WHAT THE TASK ASKS: Beginning with the line that contains "(604, 282) none", retype the entries below exactly, ending with the line that contains "[470,63,714,79] @briebug/jest-schematic:add ->". Leave out any pictures.

SOURCE DATA:
━━━━━━
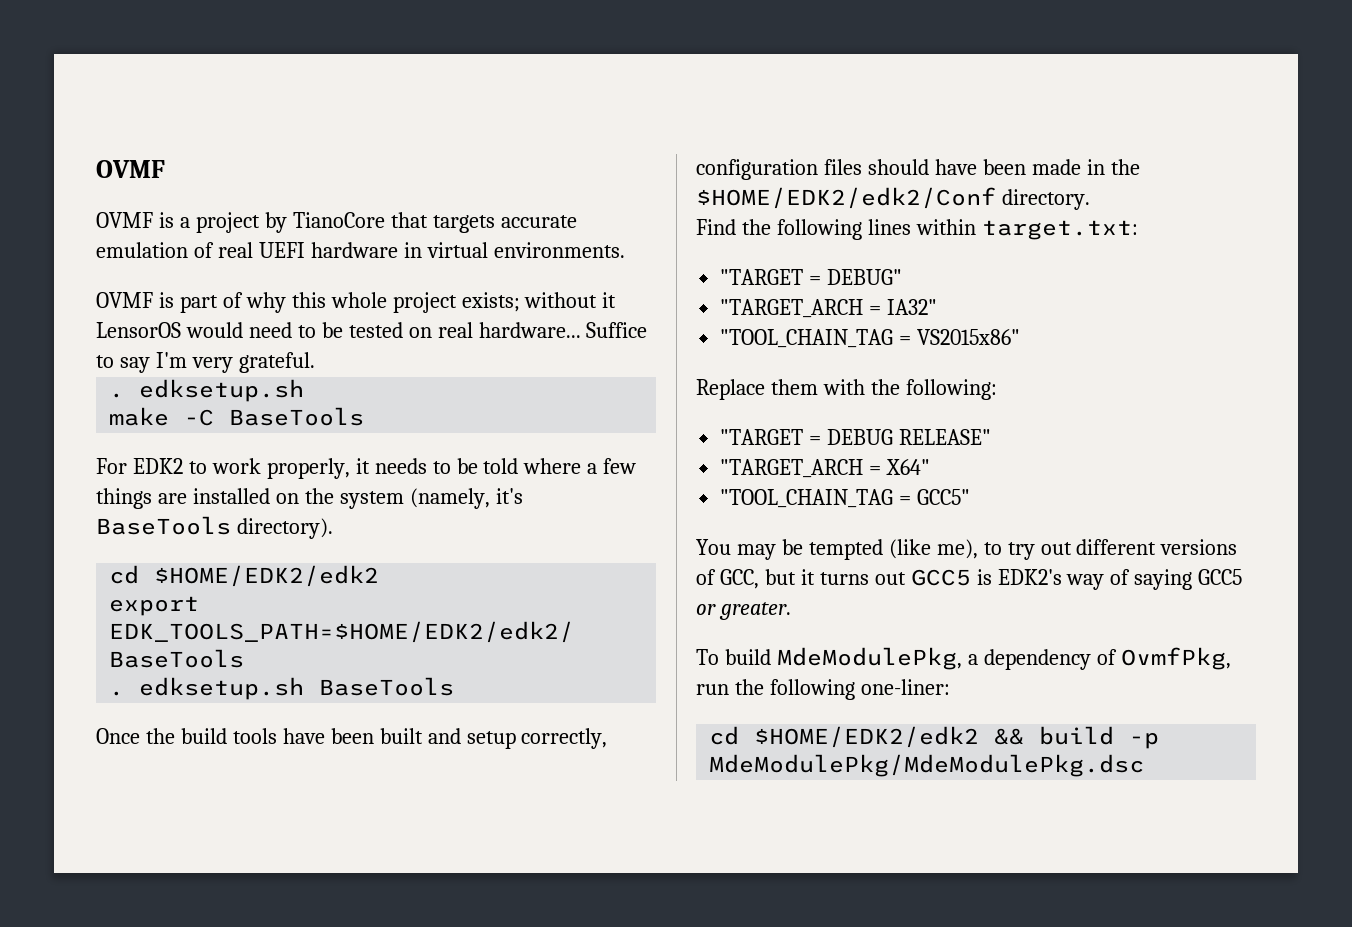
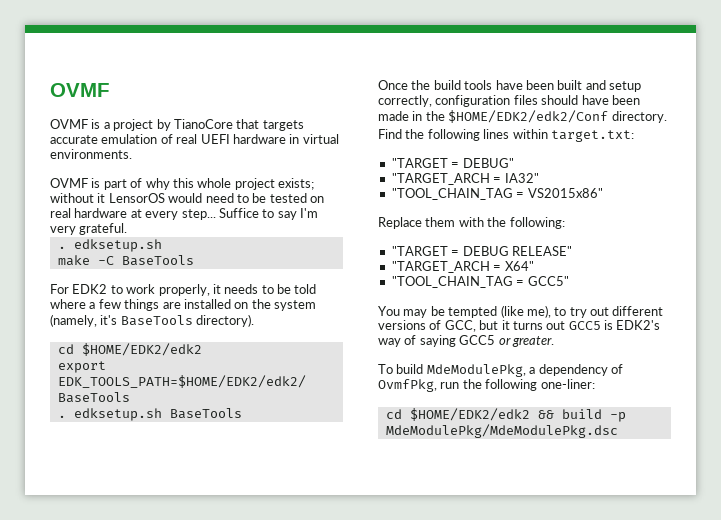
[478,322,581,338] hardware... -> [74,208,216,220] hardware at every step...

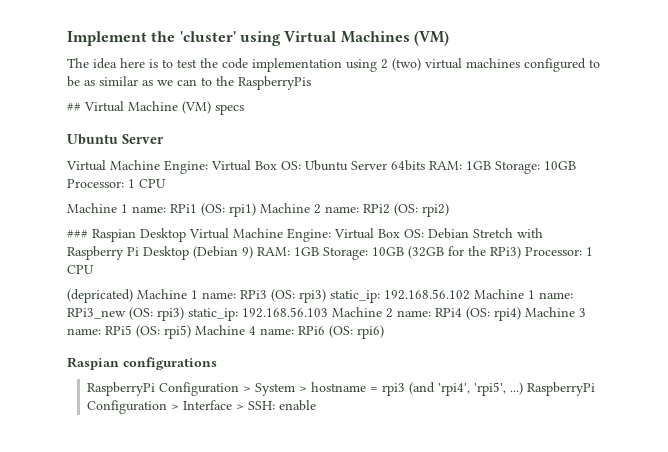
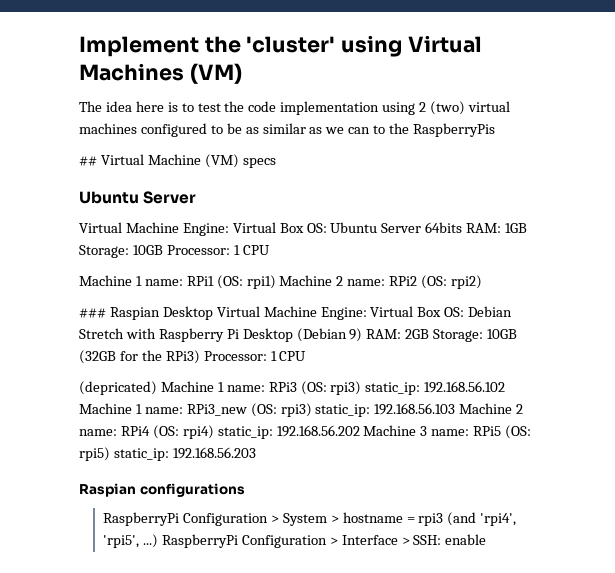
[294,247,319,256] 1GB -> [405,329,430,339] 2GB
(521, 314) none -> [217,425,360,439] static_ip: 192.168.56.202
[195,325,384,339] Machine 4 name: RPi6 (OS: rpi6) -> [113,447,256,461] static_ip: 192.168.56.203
━━━━━━
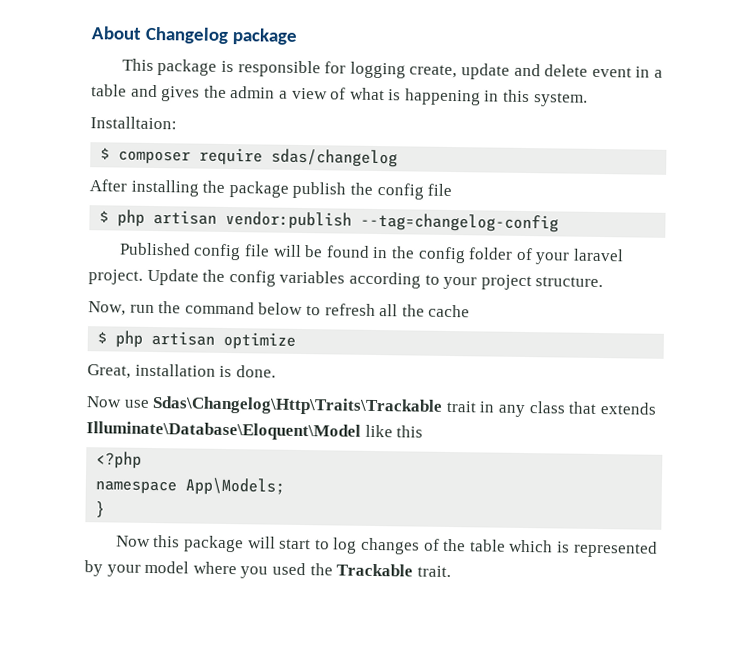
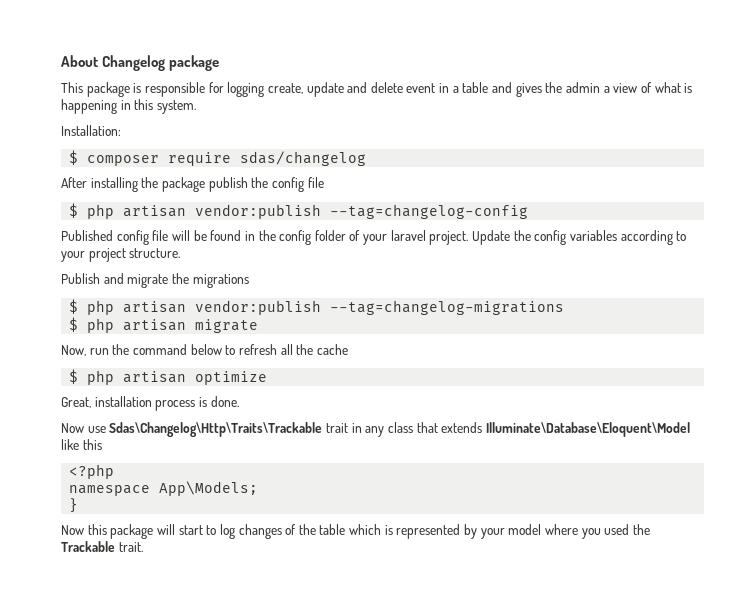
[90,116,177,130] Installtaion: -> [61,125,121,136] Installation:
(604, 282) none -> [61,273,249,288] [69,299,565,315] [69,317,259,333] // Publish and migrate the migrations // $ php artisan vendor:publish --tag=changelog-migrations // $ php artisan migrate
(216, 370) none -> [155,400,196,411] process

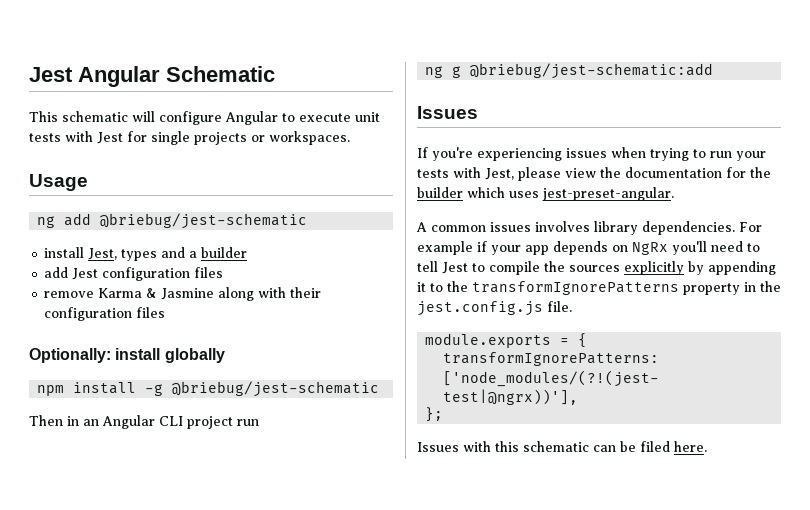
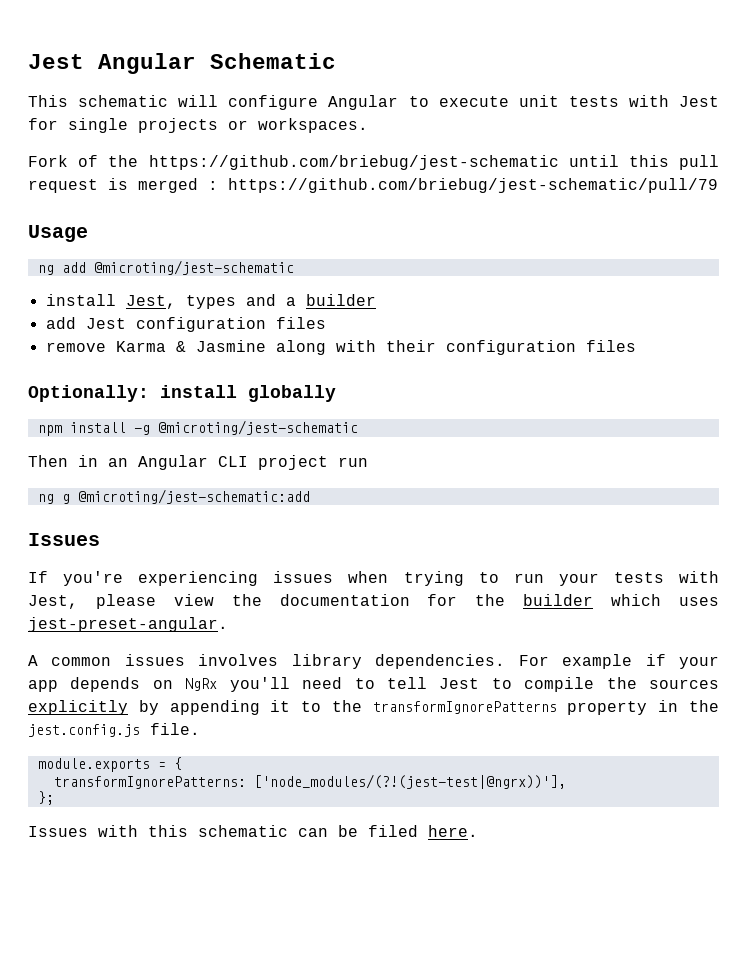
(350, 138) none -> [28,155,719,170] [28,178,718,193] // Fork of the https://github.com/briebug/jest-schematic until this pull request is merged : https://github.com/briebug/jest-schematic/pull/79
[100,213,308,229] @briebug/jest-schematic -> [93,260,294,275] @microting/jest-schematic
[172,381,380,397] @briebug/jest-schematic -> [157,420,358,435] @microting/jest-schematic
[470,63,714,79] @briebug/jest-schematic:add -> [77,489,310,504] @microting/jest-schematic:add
━━━━━━
SOLVED PROBLEM:
(604, 282) none -> [61,273,249,288] [69,299,565,315] [69,317,259,333] // Publish and migrate the migrations // $ php artisan vendor:publish --tag=changelog-migrations // $ php artisan migrate
(216, 370) none -> [155,400,196,411] process

(350, 138) none -> [28,155,719,170] [28,178,718,193] // Fork of the https://github.com/briebug/jest-schematic until this pull request is merged : https://github.com/briebug/jest-schematic/pull/79
[100,213,308,229] @briebug/jest-schematic -> [93,260,294,275] @microting/jest-schematic
[172,381,380,397] @briebug/jest-schematic -> [157,420,358,435] @microting/jest-schematic
[470,63,714,79] @briebug/jest-schematic:add -> [77,489,310,504] @microting/jest-schematic:add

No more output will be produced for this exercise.